The year is finally winding down and this will likely be the last regular edition of Indie Basement for 2020 with year-end lists of various sorts fill out the remaining weeks. But we're going out with a relative bang: both Guided by Voices and Osees release their third albums of the year; I play catch-up with the solo debut from former Oh Sees member Brigid Dawson; and reissues from '90s groups Gene and Heavenly.
If you need more new album reviews, Andrew has you covered with Notable Releases. Speaking of Osees, I wrote a guide to their many albums, lineups and name spellings that may help you approach their sprawling discography. Other Basement-approved stuff from this week: Tindersticks covered Television Personalities; Cheval Sombre released a cool new song produced by Sonic Boom; and shoegaze band bdrmm told us about their favorite records of the year.
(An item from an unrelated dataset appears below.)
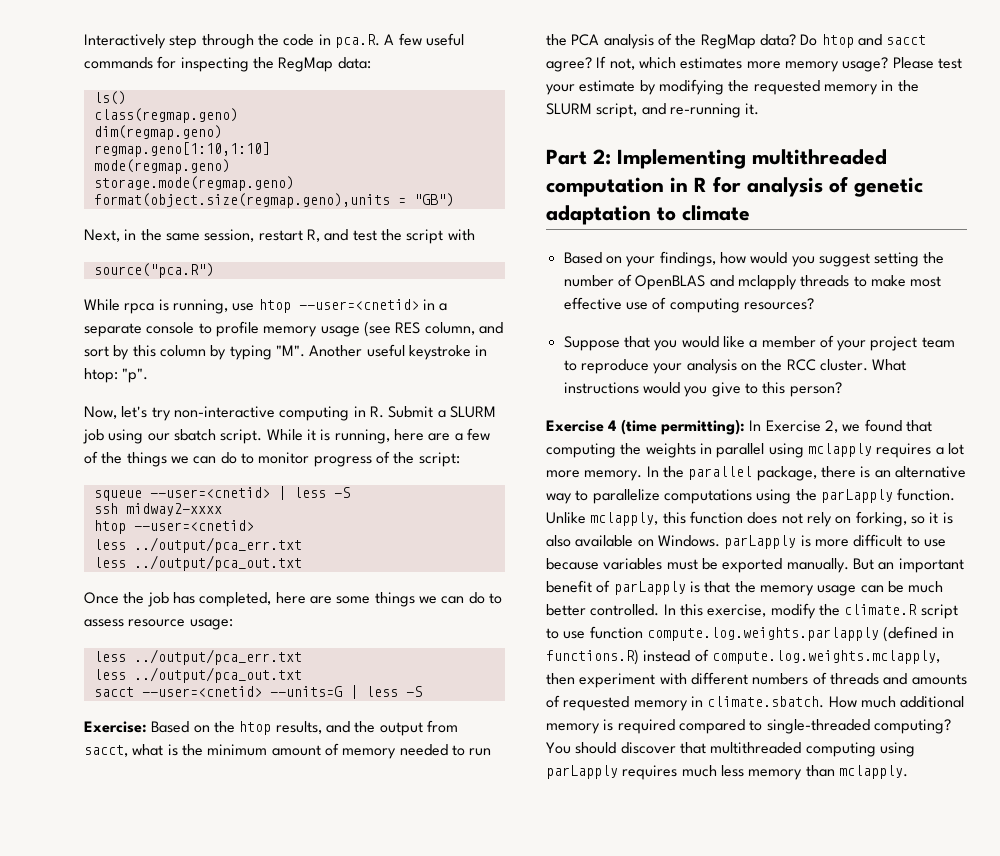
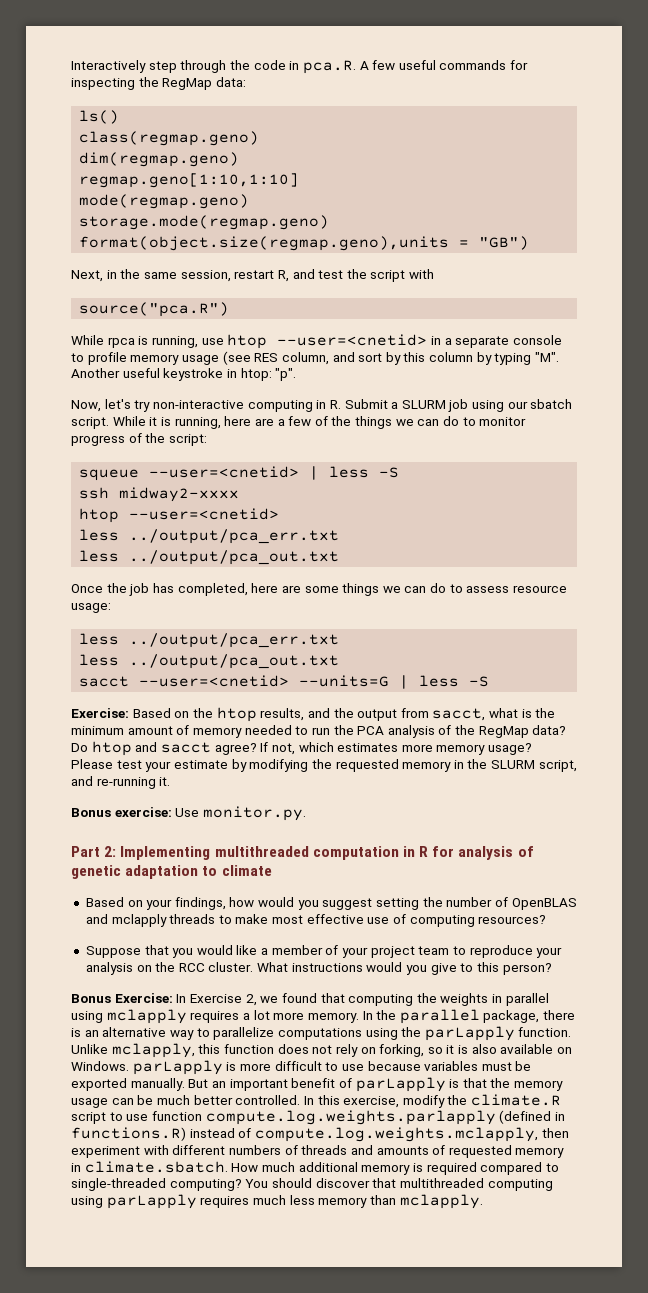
(760, 109) none -> [71,806,306,821] // Bonus exercise: Use monitor.py.
[546,419,745,435] Exercise 4 (time permitting): -> [71,993,173,1003] Bonus Exercise:

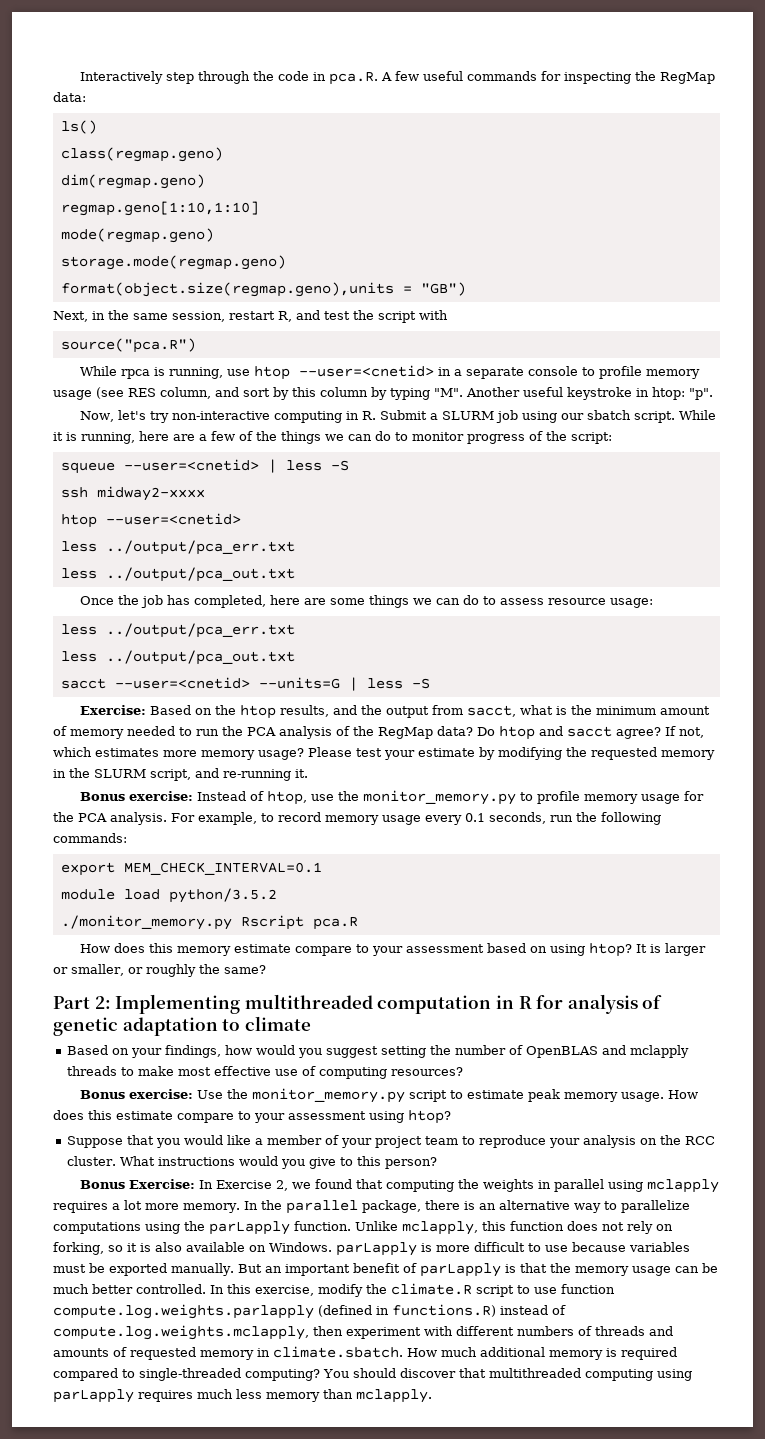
[175,806,306,821] Use monitor.py. -> [196,790,704,805] [53,812,661,825] [53,833,127,843] [60,862,322,876] [60,888,277,903] [60,915,358,930] [79,943,706,957] [53,964,266,977] Instead of htop, use the monitor_memory.py to profile memory usage for the PCA analysis. For example, to record memory usage every 0.1 seconds, run the following commands: // export MEM_CHECK_INTERVAL=0.1 // module load python/3.5.2 // ./monitor_memory.py Rscript pca.R // How does this memory estimate compare to your assessment based on using htop? It is larger or smaller, or roughly the same?
(547, 919) none -> [79,1088,698,1103] [53,1110,451,1124] // Bonus exercise: Use the monitor_memory.py script to estimate peak memory usage. How does this estimate compare to your assessment using htop?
If you need some stress release, listen to some Harold Budd (RIP).
Head below for this week's reviews.
ALBUM OF THE WEEK #1: Guided by Voices - The Styles We Paid For (Guided by Voices Inc)
The unstoppable Bob Pollard lets fly the third GBV record of 2020 -- made in quarantine, rocks the same
"Neither snow nor rain nor heat nor gloom of night stays these couriers from the swift completion of their appointed rounds." That's the old motto of the United States Postal Service, but it works for Guided by Voices, too. Bob Pollard has records to make and release, and nothing is going to stop him. Certainly not a global pandemic. The original idea for Guided by Voices' third album of 2020 when Pollard wrote the songs back in February, was that it would be recorded live to analogue tape and would be called Beyond Computers. Instead, the band recorded it remotely during quarantine from five different states, and it was "assembled and mixed" entirely in a computer by producer Travis Harrison.
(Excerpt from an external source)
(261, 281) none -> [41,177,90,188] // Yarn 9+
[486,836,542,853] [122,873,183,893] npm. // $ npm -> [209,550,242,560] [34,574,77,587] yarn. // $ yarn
Despite the digital, stitched-together way it was made, The Styles We Paid For is a pretty typical sounding Guided by Voices album (#31 if you're counting). A good one too, full of Pollard's signature anthemic rock songs, steeped in The Who, Wire and all his other favorite stuff but sounding only like GBV. He never seems to run out of tunes, nor the band riffs, and never lets his songs go on longer than needed. Often, you want them to be longer. On "Megaphone Riley," which opens the album (and mentions a "jumbo virus"), the chorus only comes once, right at the end of the song. If you want to hear it again you're gonna have to replay the song. (Smart.) That leave-em-wanting-more approach has always served them well, and Styles is a 15-course meal made up entirely of crunchy indie rock amuse-bouche.
To keep that culinary analogy going, "Endless Seafood" leads off this album's hooky hit parade that also includes the rocking "Mr Child" (the album's best riff), the chiming "Crash at Lake Placebo," and the reflective, pretty "Stops." There's more mid-tempo rock here than on their last few records, perhaps a product of the way it was made, including the carefully snarling "Abandon Ship" and the slow Cars-ish strut of "Electronic Windows To Nowhere." The album's most charming song, though, is "They Don't Play The Drums Anymore," which imagines an entirely digital realm where "They play electric lilypads on cool blue amazons" and there are "absolutely absolutely NO BONGOS! NO CONGAS!" Pollard is fighting for a world beyond -- or without -- computers (dude still uses a typewriter), even when forced to work otherwise.